What is Alternative Dispute Resolution (ADR)?
Alternative Dispute Resolution (ADR) is a term that refers to a number of voluntary processes, such as mediation and facilitated dialogues, used to assist parties in resolving disputes and potential conflicts. These techniques involve the use of a neutral third party, either from within the agency or from outside the agency, and are typically voluntary processes in terms of the decision to participate, the type of process used, and the content of the final agreement. The NRC uses different types of ADR as it engages different stakeholders who may include an employee who has been discriminated against by a company or it may include a discussion on a violation of NRC requirements. Federal agency experience with ADR has demonstrated that the use of these techniques can result in the efficient resolution of issues, more effective outcomes, and improved relationships between the agency and other parties.
What would happen at NFS in event of a government shutdown?
In the event of a government shutdown, the NRC Resident Inspectors would be characterized as 'Essential Personnel' and continue to inspect full-time. Selected individuals from Region II and NRC Headquarters, including the emergency response organization, would be characterized as 'Essential Personnel' and also continue to work full-time. Much of the staff in Region II and NRC Headquarters would be suspended in furlough status. The status of the inspections conducted out of Region II and Headquarters would depend on the length of time the federal government was shut down. The status of the resident inspection would largely be maintained.

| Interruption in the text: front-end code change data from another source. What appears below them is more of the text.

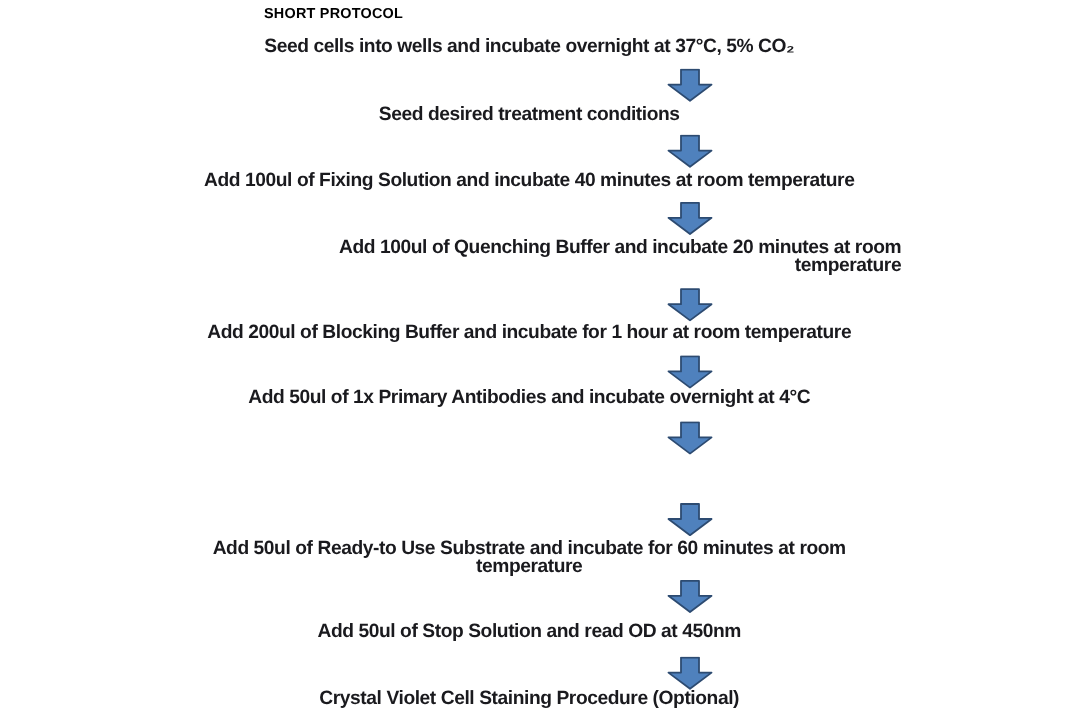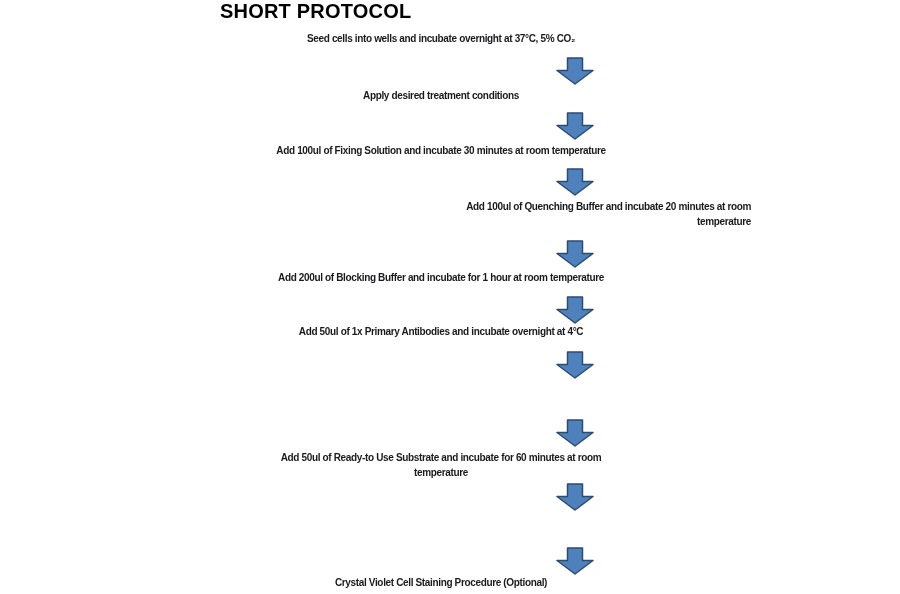--- a/index.html
+++ b/index.html
@@ -12,40 +12,40 @@
     width: 900px;
     height: 594px;
     background: #ffffff;
     overflow: hidden;
     font-family: "Liberation Sans", sans-serif;
   }
   .title {
     position: absolute;
     left: 220px;
     top: 1px;
-    font-size: 20px;
+    font-size: 12px;
     font-weight: bold;
     color: #000000;
     letter-spacing: 0.2px;
     white-space: nowrap;
     line-height: 20px;
   }
   .flow-col {
     position: absolute;
     left: 131px;
     width: 620px;
     top: 0;
     height: 594px;
   }
   .step {
     position: absolute;
     left: 0;
     width: 620px;
     text-align: center;
-    font-size: 10px;
+    font-size: 16px;
     font-weight: bold;
     color: #1a1a1e;
     letter-spacing: -0.35px;
     line-height: 15px;
     white-space: pre-line;
   }
   .arrow {
     position: absolute;
     left: 425px;
     width: 38px;
@@ -87,29 +87,29 @@
   <div class="flow-col">
 
     <div class="step s1">Seed cells into wells and incubate overnight at 37°C, 5% CO₂</div>
 
     <div class="arrow a1">
       <svg width="38" height="28" viewBox="0 0 38 28">
           <path d="M11.5 1 H26.5 V13.5 H37 L19 27 L1 13.5 H11.5 Z" fill="#4f81bd"></path>
         </svg>
     </div>
 
-    <div class="step s2">Apply desired treatment conditions</div>
+    <div class="step s2">Seed desired treatment conditions</div>
 
     <div class="arrow a2">
       <svg width="38" height="28" viewBox="0 0 38 28">
           <path d="M11.5 1 H26.5 V13.5 H37 L19 27 L1 13.5 H11.5 Z" fill="#4f81bd"></path>
         </svg>
     </div>
 
-    <div class="step s3">Add 100ul of Fixing Solution and incubate 30 minutes at room temperature</div>
+    <div class="step s3">Add 100ul of Fixing Solution and incubate 40 minutes at room temperature</div>
 
     <div class="arrow a3">
       <svg width="38" height="28" viewBox="0 0 38 28">
           <path d="M11.5 1 H26.5 V13.5 H37 L19 27 L1 13.5 H11.5 Z" fill="#4f81bd"></path>
         </svg>
     </div>
 
     <div class="step s4">Add 100ul of Quenching Buffer and incubate 20 minutes at room
 temperature</div>
 
@@ -144,20 +144,21 @@
 
     <div class="step s8">Add 50ul of Ready-to Use Substrate and incubate for 60 minutes at room
 temperature</div>
 
     <div class="arrow a8">
       <svg width="38" height="28" viewBox="0 0 38 28">
           <path d="M11.5 1 H26.5 V13.5 H37 L19 27 L1 13.5 H11.5 Z" fill="#4f81bd"></path>
         </svg>
     </div>
 
+    <div class="step s9">Add 50ul of Stop Solution and read OD at 450nm</div>
 
     <div class="arrow a9">
       <svg width="38" height="28" viewBox="0 0 38 28">
           <path d="M11.5 1 H26.5 V13.5 H37 L19 27 L1 13.5 H11.5 Z" fill="#4f81bd"></path>
         </svg>
     </div>
 
     <div class="step s10">Crystal Violet Cell Staining Procedure (Optional)</div>
 
   </div>

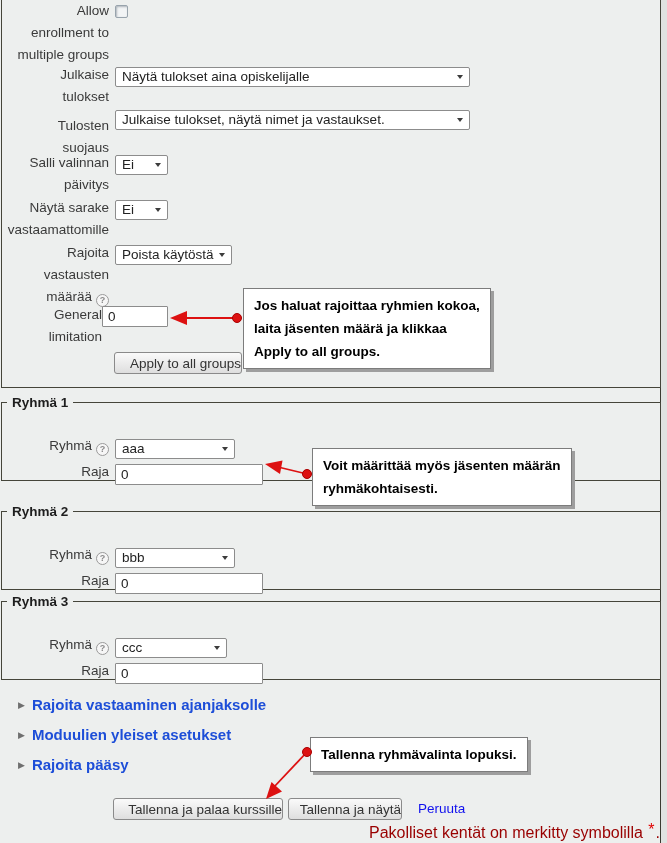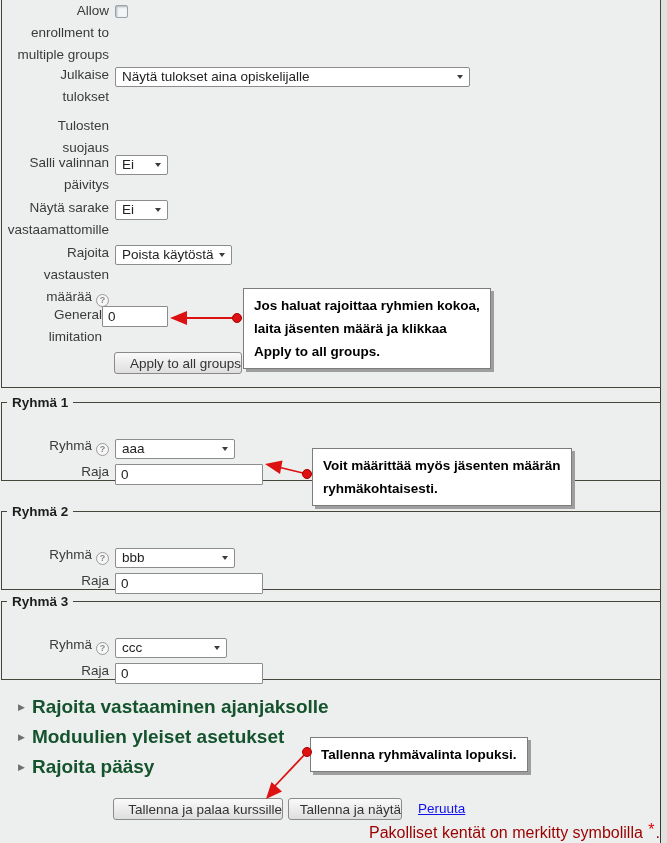--- a/index.html
+++ b/index.html
@@ -41,21 +41,21 @@
   .btn{position:absolute;height:22px;border:1px solid #8a8a8a;border-radius:3px;
        background:linear-gradient(#fafafa,#dedede);font-family:"Liberation Sans",sans-serif;
        font-size:13.5px;color:#333;text-align:right;padding:0;cursor:pointer;}
 
   .callout{position:absolute;background:#fff;border:1px solid #7c7c7c;
            box-shadow:3px 3px 0 #9e9e9e;padding:5px 10px;font-size:13.5px;font-weight:bold;
            color:#000;line-height:23px;white-space:pre-line;z-index:20;}
 
   .seclink{position:absolute;left:18px;display:flex;align-items:center;cursor:pointer;}
   .seclink .tri{font-size:9px;color:#6f6f6f;margin-right:7px;}
-  .seclink .lk{font-size:19px;font-weight:bold;color:#14532d;}
+  .seclink .lk{font-size:15px;font-weight:bold;color:#1d4ed8;}
 
   .cancel{position:absolute;font-size:13.5px;color:#1111ee;cursor:pointer;}
 
   .reqnote{position:absolute;right:7px;top:824px;font-size:16px;color:#990000;white-space:nowrap;}
   .reqnote .star{color:#e00000;position:relative;top:-3px;margin:0 1px;}
 
   svg.arrows{position:absolute;left:0;top:0;z-index:30;pointer-events:none;}
 </style>
 </head>
 <body>
@@ -74,20 +74,24 @@
 
     <div class="lbl" style="top:75px;"><span class="t">Julkaise
 tulokset</span></div>
     <div class="sel" style="left:113px;top:78px;width:355px;">
       <span class="txt">Näytä tulokset aina opiskelijalle</span>
         <span class="caret"></span>
     </div>
 
     <div class="lbl" style="top:118px;margin-top:8px;"><span class="t">Tulosten
 suojaus</span></div>
+    <div class="sel" style="left:113px;top:121px;width:355px;">
+      <span class="txt">Julkaise tulokset, näytä nimet ja vastaukset.</span>
+        <span class="caret"></span>
+    </div>
 
     <div class="lbl" style="top:163px;"><span class="t">Salli valinnan
 päivitys</span></div>
     <div class="sel" style="left:113px;top:166px;width:53px;">
       <span class="txt">Ei</span>
         <span class="caret"></span>
     </div>
 
     <div class="lbl" style="top:208px;"><span class="t">Näytä sarake
 vastaamattomille</span></div>
@@ -185,19 +189,19 @@
     </g>
     <g stroke="#dd1111" fill="#dd1111">
       <line x1="307" y1="752" x2="274" y2="787" stroke-width="1.8"></line>
       <polygon points="266,799 271.5,782 282,791.5" stroke="none"></polygon>
       <circle cx="307" cy="752" r="4.5" stroke="#aa0000" stroke-width="1"></circle>
     </g>
   </svg>
 
   <button class="btn" style="left:113px;top:798px;width:170px;"><span>Tallenna ja palaa kurssille</span></button>
   <button class="btn" style="left:288px;top:798px;width:114px;"><span>Tallenna ja näytä</span></button>
-  <span class="cancel" style="left:418px;top:801px;text-decoration:underline;">Peruuta</span>
+  <span class="cancel" style="left:418px;top:801px;">Peruuta</span>
 
   <div class="reqnote">
     <span>Pakolliset kentät on merkitty symbolilla</span><span> </span><span class="star">*</span><span>.</span>
   </div>
 
 </div>
 
 </body></html>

What is a Severity Level III violation?
The NRC assesses significance by assigning a severity level to all violations. There are four severity levels from I – IV. Severity Level I is the most significant and Severity Level IV is the least significant. Severity Level III violations are those that resulted in or could have resulted in moderate safety or security consequences (e.g., violations that created a potential for moderate safety or security consequences or violations that involved systems not being capable, for a relatively short period, of preventing or mitigating a serious safety or security event).
Do NRC fees to the licensee create a conflict of interest in regard to fair regulation? Ninety percent of the NRC's funding is recovered from the plants that it regulates.
No. The NRC operates with funds approved by the U.S. Congress that come directly from the U.S. Treasury. The fees collected have no effect on the approved NRC budget. The fees paid by licensees go directly to the U.S. Treasury; NRC inspectors and managers have no role in this process.
The fees for NRC services as covered by the Atomic Energy Act of 1954, as amended are specified in 10 CFR 170. Staff hours associated with inspection and licensing activities are billed directly to the licensee. The payment of these fees does not affect the scope or results of the licensing actions or inspections that are performed. In some cases, licensees are subject to additional fees in the event of declining performance as determined by the NRC assessment process.
NRC staff salaries are pre-established and are unaffected by the fees collected from the licensee. Cost of living adjustments, when approved for the federal government, are applied consistently throughout the government with pre-established criteria. Enforcement or the lack of enforcement has no bearing on NRC salaries. The number of annual inspection hours consists of a combination of routine core inspection activities and any additional inspections that are predicated on the performance of a given licensee. Consequently, the fees paid by licensees for NRC services increase as the number of inspection hours increase.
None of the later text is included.